■ **EXERCISE DESCRIPTION**
Find the line that contains "- Lenguajes de" in the records below, then repeat exactly that line and each one after it, leaving pictures out.

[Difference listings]

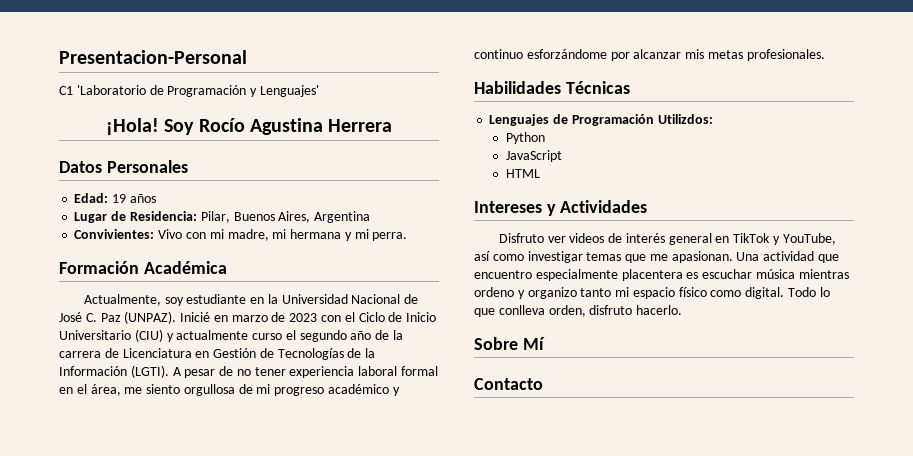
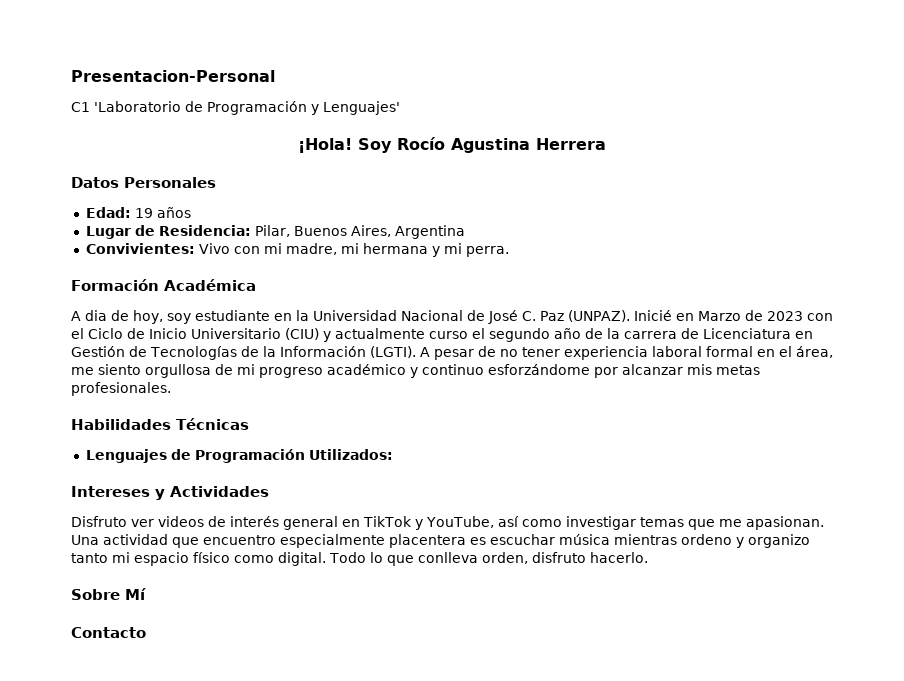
- Actualmente, soy estudiante en la Universidad Nacional de José C. Paz (UNPAZ).
+ A dia de hoy, soy estudiante en la Universidad Nacional de José C. Paz (UNPAZ).
- Inicié en marzo de 2023 con el Ciclo de Inicio Universitario (CIU) y actualmente curso el segundo año de la carrera de Licenciatura en Gestión de Tecnologías de la Información (LGTI).
+ Inicié en Marzo de 2023 con el Ciclo de Inicio Universitario (CIU) y actualmente curso el segundo año de la carrera de Licenciatura en Gestión de Tecnologías de la Información (LGTI).
- Lenguajes de Programación Utilizdos:
- Python
- JavaScript
- HTML
+ Lenguajes de Programación Utilizados:

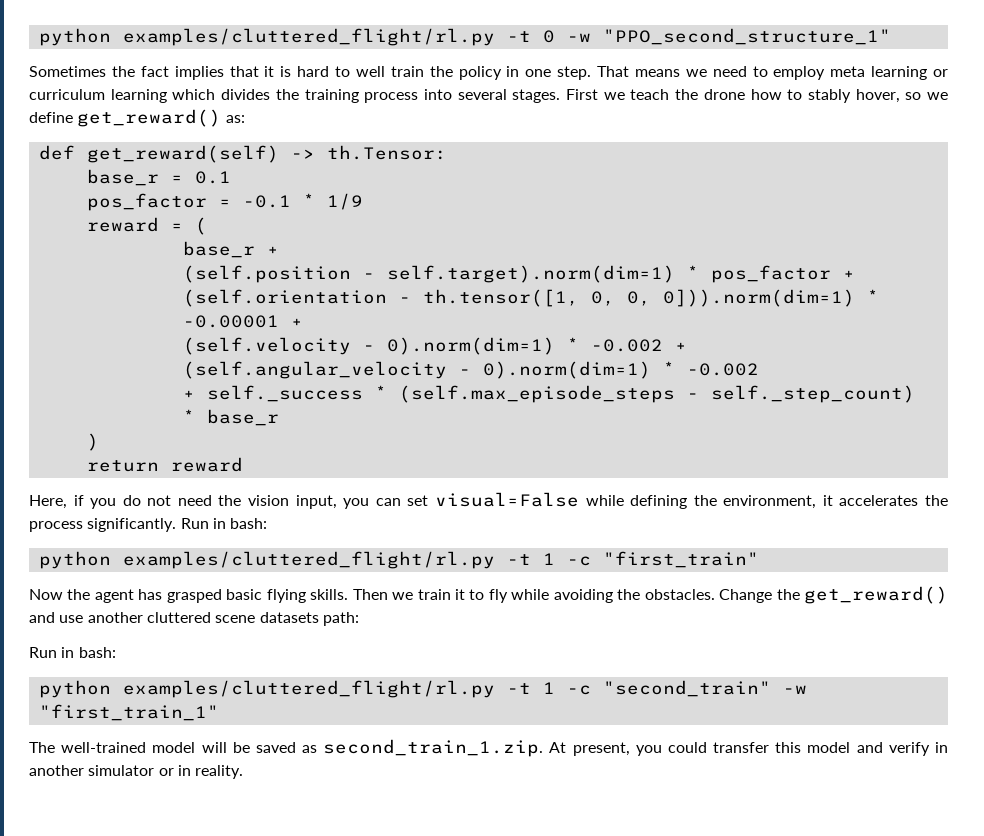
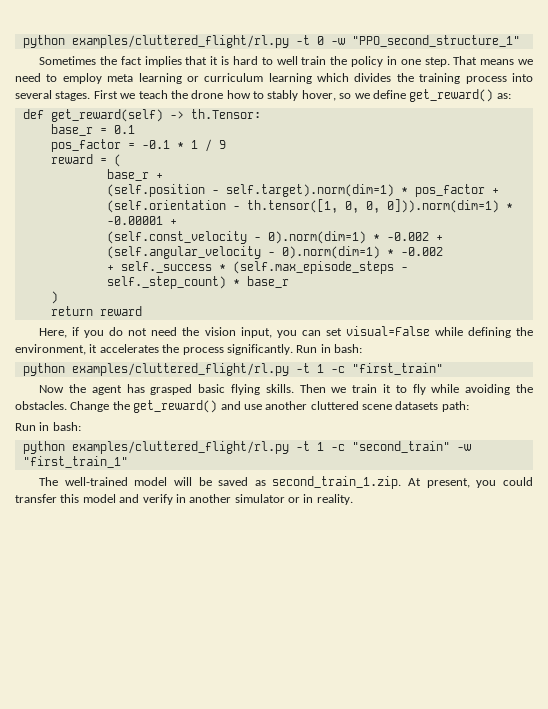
- pos_factor = -0.1 * 1/9
+ pos_factor = -0.1 * 1 / 9
- (self.velocity - 0).norm(dim=1) * -0.002 +
+ (self.const_velocity - 0).norm(dim=1) * -0.002 +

■ **FINISHED EXERCISE**
- Lenguajes de Programación Utilizdos:
- Python
- JavaScript
- HTML
+ Lenguajes de Programación Utilizados:

- pos_factor = -0.1 * 1/9
+ pos_factor = -0.1 * 1 / 9
- (self.velocity - 0).norm(dim=1) * -0.002 +
+ (self.const_velocity - 0).norm(dim=1) * -0.002 +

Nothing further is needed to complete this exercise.